TASK OBJECTIVE: Every line from the line containing "4px solid #d946ef; cursor: pointer;" through the final line of the data is to be printed exactly; no other line is to appear.
--------------------
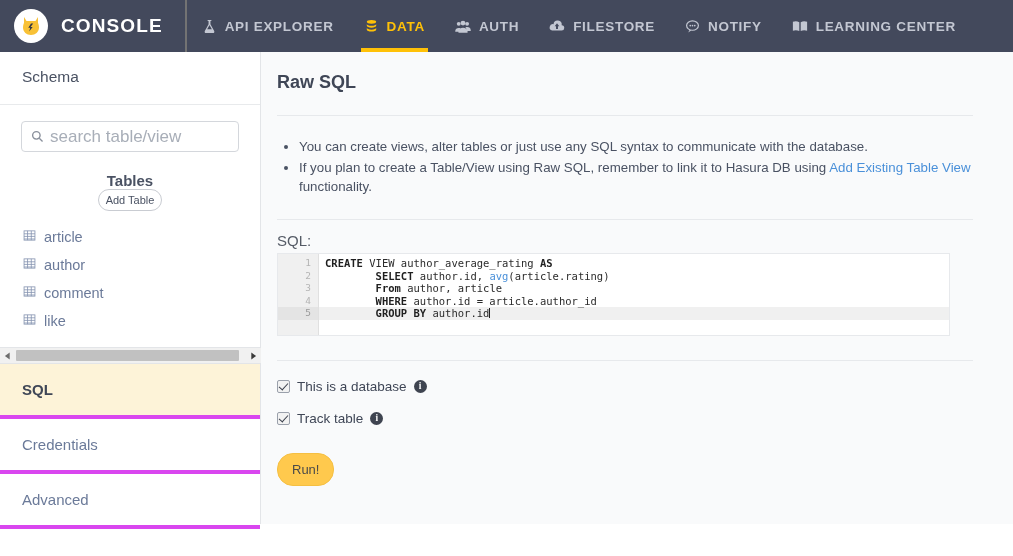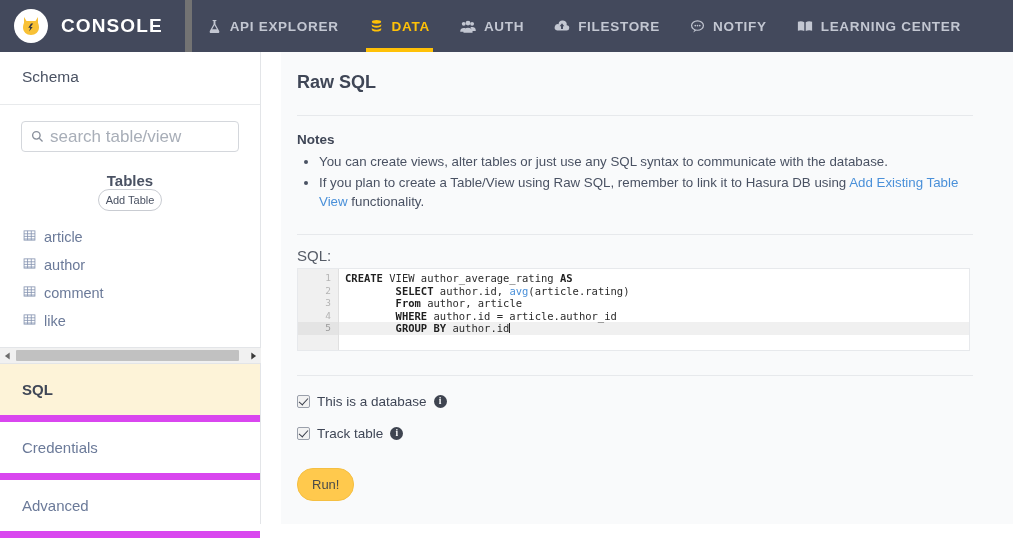--- a/index.html
+++ b/index.html
@@ -20,7 +20,7 @@
   .brand {
     display: flex; align-items: center;
     padding: 0 22px 0 14px;
-    border-right: 7px solid #737373;
+    border-right: 2px solid #737373;
     height: 52px;
   }
   .logo-circle {

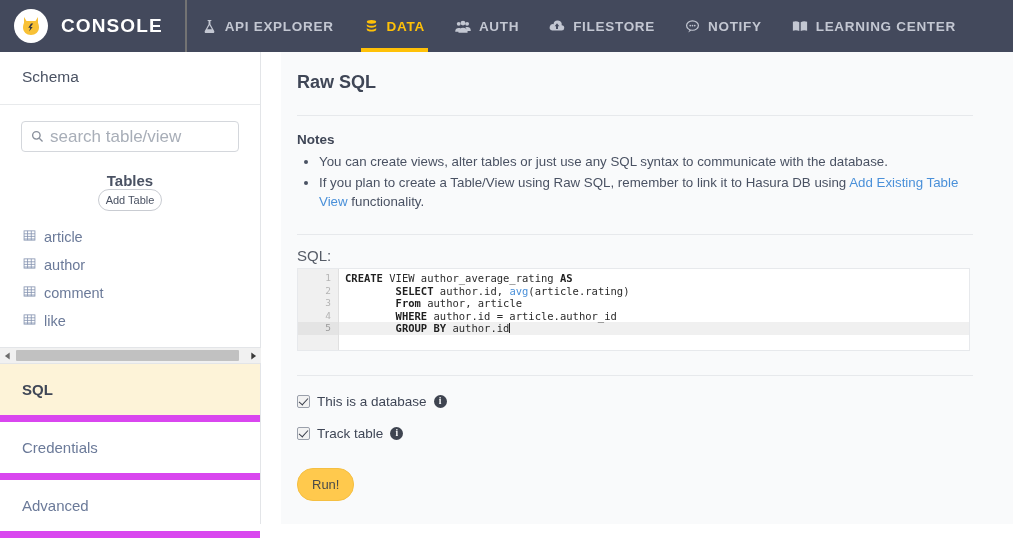--- a/index.html
+++ b/index.html
@@ -52,7 +52,7 @@
   .navicon svg { display: block; }
 
   
-  .shell { display: flex; width: 1013px; height: 472px; gap: 20px; }
+  .shell { display: flex; width: 1013px; height: 472px; }
 
   
   .sidebar {

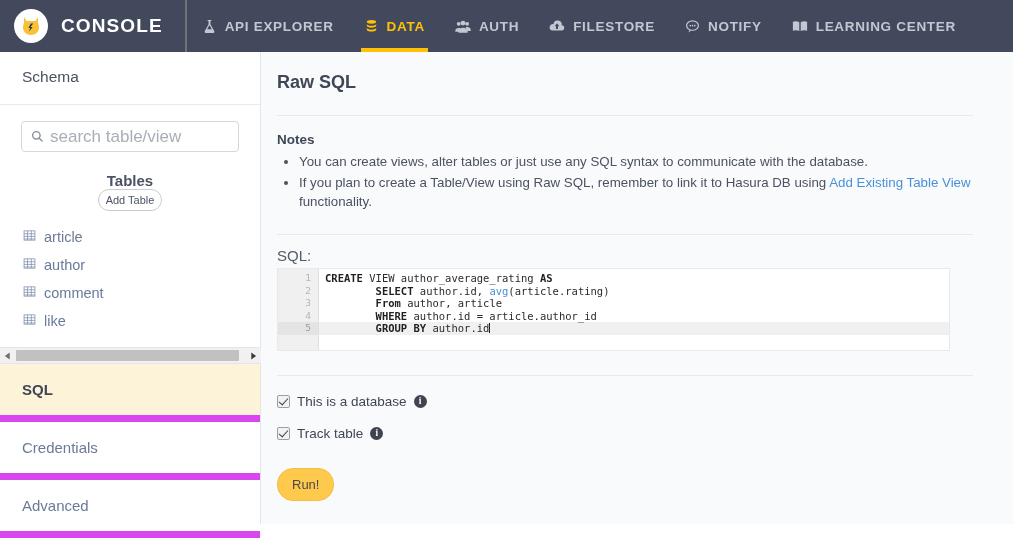--- a/index.html
+++ b/index.html
@@ -388,7 +388,6 @@
       <div class="hr"></div>
 
       <div class="notes-block">
-        <div class="notes-title">Notes</div>
         <ul class="notes-list">
           <li>
             <span>You can create views, alter tables or just use any SQL syntax to communicate with the database.</span>

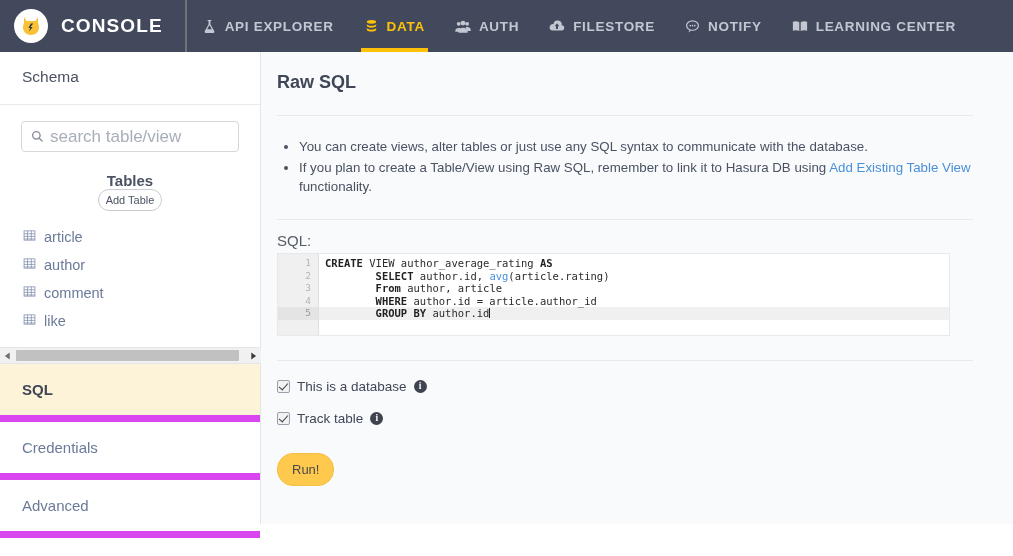--- a/index.html
+++ b/index.html
@@ -117,7 +117,7 @@
   .side-links { border-top: 1px solid #e3e5e8; }
   .side-link {
     padding: 17px 22px; font-size: 15px; color: #6b7a99;
-    border-bottom: 7px solid #d946ef; cursor: pointer;
+    border-bottom: 4px solid #d946ef; cursor: pointer;
   }
   .side-link.active {
     background: #fdf3d8; color: #3f4656; font-weight: bold;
--------------------
SOLUTION:
+    border-bottom: 4px solid #d946ef; cursor: pointer;
   }
   .side-link.active {
     background: #fdf3d8; color: #3f4656; font-weight: bold;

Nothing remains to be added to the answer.